== Goal of the exercise ==
Write all entries out exactly, images excluded.

───── Input for this task

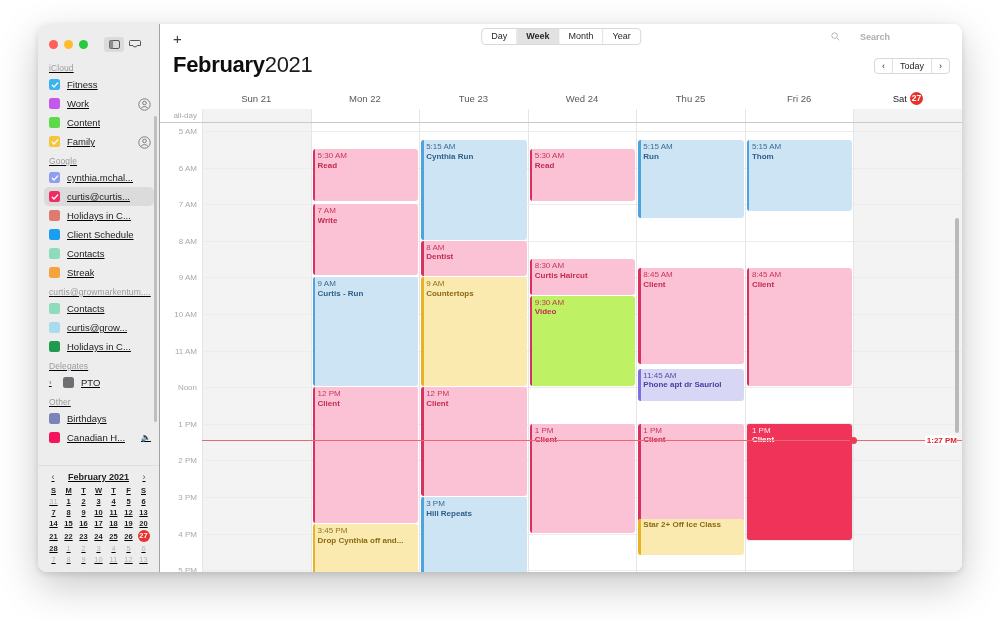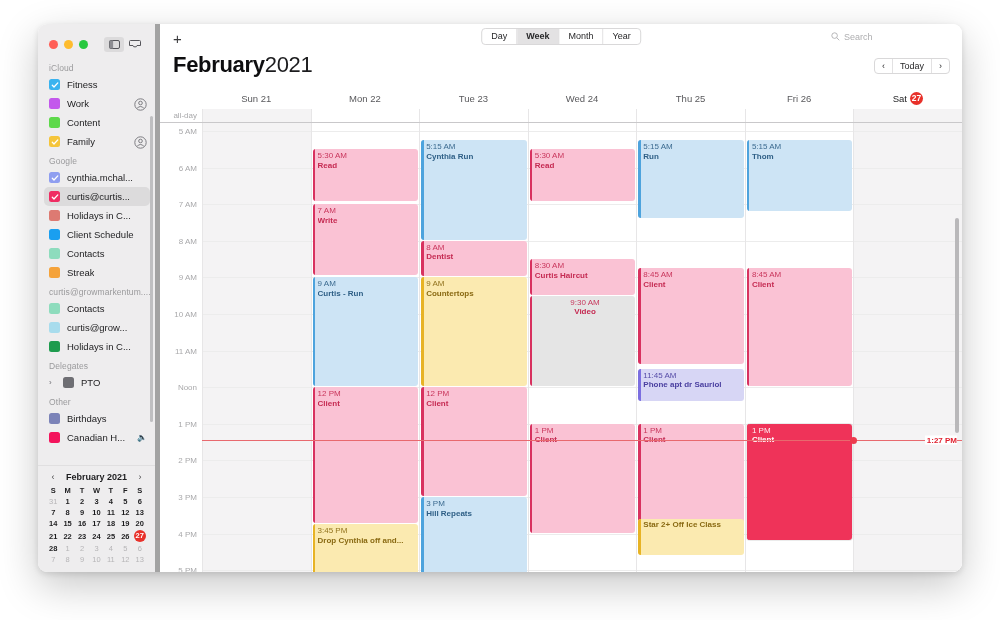--- a/index.html
+++ b/index.html
@@ -19,23 +19,23 @@
     border-radius: 9px;
     box-shadow: 0 14px 40px rgba(0,0,0,.22), 0 2px 6px rgba(0,0,0,.12);
     overflow: hidden;
     display: flex;
   }
 
   
   .sidebar {
     width: 122px; flex: 0 0 122px; height: 100%;
     background: #eeedee;
-    border-right: 5px solid #a3a3a3;
+    border-right: 1px solid #a3a3a3;
     position: relative;
-    display: flex; flex-direction: column;
+    display: flex; flex-direction: column; text-decoration: underline;
   }
   .traffic { display:flex; align-items:center; gap:6px; padding:10px 0 0 11px; height:30px;}
   .dot { width:9px; height:9px; border-radius:50%; }
   .dot.red{background:#ff5f57;} .dot.yellow{background:#febc2e;} .dot.green{background:#28c840;}
 
   .seg-group { display:flex; margin-left:10px; gap:1px; }
   .seg-btn {
     width:20px; height:15px; border-radius:3px;
     display:flex; align-items:center; justify-content:center;
   }
@@ -97,22 +97,23 @@
     display:flex; border:1px solid #d9d8d9; border-radius:4px; overflow:hidden; height:17px;
   }
   .view-seg div {
     font-size:9px; color:#28282a; padding:0 9px; line-height:15px;
     border-right:1px solid #e2e1e2;
   }
   .view-seg div:last-child{border-right:none;}
   .view-seg div.active { background:#e3e2e3; font-weight:bold;}
   .search {
     position:absolute; right:12px; top:4px; width:125px; height:17px;
-    border-radius:4px; display:flex; align-items:center; gap:4px; padding-left:5px;
+    border-radius:4px; display:flex; align-items:center; gap:20px; padding-left:5px;
     border:1px solid transparent;
+    font-weight:bold;
   }
   .search span.txt{ font-size:9px; color:#aeaeb0;}
 
   .titlebar { height:36px; flex:0 0 36px; position:relative; }
   .month-title {
     position:absolute; left:13px; top:0px;
     font-size:22px; color:#0e0e10; letter-spacing:-.3px;
   }
   .month-title b { font-weight:bold; }
   .month-title span.year { font-weight:normal; color:#1c1c1e; }
@@ -590,21 +591,21 @@
                 <div class="ev" style="top: 26.3px; height: 52.07px; background: rgb(250, 194, 212); color: rgb(197, 42, 82);">
                   <span class="bar" style="background: rgb(216, 49, 95);"></span>
                   <span class="etime">5:30 AM</span>
                   <span class="etitle">Read</span>
                 </div>
                 <div class="ev" style="top: 136.1px; height: 35.6px; background: rgb(250, 194, 212); color: rgb(197, 42, 82);">
                   <span class="bar" style="background: rgb(216, 49, 95);"></span>
                   <span class="etime">8:30 AM</span>
                   <span class="etitle">Curtis Haircut</span>
                 </div>
-                <div class="ev" style="top: 172.7px; height: 90.5px; background: #e5e5e5; color: rgb(197, 42, 82); text-align: center;">
+                <div class="ev" style="top: 172.7px; height: 90.5px; background: #bef264; color: rgb(197, 42, 82);">
                   <span class="bar" style="background: rgb(216, 49, 95);"></span>
                   <span class="etime">9:30 AM</span>
                   <span class="etitle">Video</span>
                 </div>
                 <div class="ev" style="top: 300.8px; height: 108.8px; background: rgb(250, 194, 212); color: rgb(197, 42, 82);">
                   <span class="bar" style="background: rgb(216, 49, 95);"></span>
                   <span class="etime">1 PM</span>
                   <span class="etitle">Client</span>
                 </div>
               </div>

──────────

== Exercise response ==
--- a/index.html
+++ b/index.html
@@ -19,23 +19,23 @@
     border-radius: 9px;
     box-shadow: 0 14px 40px rgba(0,0,0,.22), 0 2px 6px rgba(0,0,0,.12);
     overflow: hidden;
     display: flex;
   }
 
   
   .sidebar {
     width: 122px; flex: 0 0 122px; height: 100%;
     background: #eeedee;
-    border-right: 5px solid #a3a3a3;
+    border-right: 1px solid #a3a3a3;
     position: relative;
-    display: flex; flex-direction: column;
+    display: flex; flex-direction: column; text-decoration: underline;
   }
   .traffic { display:flex; align-items:center; gap:6px; padding:10px 0 0 11px; height:30px;}
   .dot { width:9px; height:9px; border-radius:50%; }
   .dot.red{background:#ff5f57;} .dot.yellow{background:#febc2e;} .dot.green{background:#28c840;}
 
   .seg-group { display:flex; margin-left:10px; gap:1px; }
   .seg-btn {
     width:20px; height:15px; border-radius:3px;
     display:flex; align-items:center; justify-content:center;
   }
@@ -97,22 +97,23 @@
     display:flex; border:1px solid #d9d8d9; border-radius:4px; overflow:hidden; height:17px;
   }
   .view-seg div {
     font-size:9px; color:#28282a; padding:0 9px; line-height:15px;
     border-right:1px solid #e2e1e2;
   }
   .view-seg div:last-child{border-right:none;}
   .view-seg div.active { background:#e3e2e3; font-weight:bold;}
   .search {
     position:absolute; right:12px; top:4px; width:125px; height:17px;
-    border-radius:4px; display:flex; align-items:center; gap:4px; padding-left:5px;
+    border-radius:4px; display:flex; align-items:center; gap:20px; padding-left:5px;
     border:1px solid transparent;
+    font-weight:bold;
   }
   .search span.txt{ font-size:9px; color:#aeaeb0;}
 
   .titlebar { height:36px; flex:0 0 36px; position:relative; }
   .month-title {
     position:absolute; left:13px; top:0px;
     font-size:22px; color:#0e0e10; letter-spacing:-.3px;
   }
   .month-title b { font-weight:bold; }
   .month-title span.year { font-weight:normal; color:#1c1c1e; }
@@ -590,21 +591,21 @@
                 <div class="ev" style="top: 26.3px; height: 52.07px; background: rgb(250, 194, 212); color: rgb(197, 42, 82);">
                   <span class="bar" style="background: rgb(216, 49, 95);"></span>
                   <span class="etime">5:30 AM</span>
                   <span class="etitle">Read</span>
                 </div>
                 <div class="ev" style="top: 136.1px; height: 35.6px; background: rgb(250, 194, 212); color: rgb(197, 42, 82);">
                   <span class="bar" style="background: rgb(216, 49, 95);"></span>
                   <span class="etime">8:30 AM</span>
                   <span class="etitle">Curtis Haircut</span>
                 </div>
-                <div class="ev" style="top: 172.7px; height: 90.5px; background: #e5e5e5; color: rgb(197, 42, 82); text-align: center;">
+                <div class="ev" style="top: 172.7px; height: 90.5px; background: #bef264; color: rgb(197, 42, 82);">
                   <span class="bar" style="background: rgb(216, 49, 95);"></span>
                   <span class="etime">9:30 AM</span>
                   <span class="etitle">Video</span>
                 </div>
                 <div class="ev" style="top: 300.8px; height: 108.8px; background: rgb(250, 194, 212); color: rgb(197, 42, 82);">
                   <span class="bar" style="background: rgb(216, 49, 95);"></span>
                   <span class="etime">1 PM</span>
                   <span class="etitle">Client</span>
                 </div>
               </div>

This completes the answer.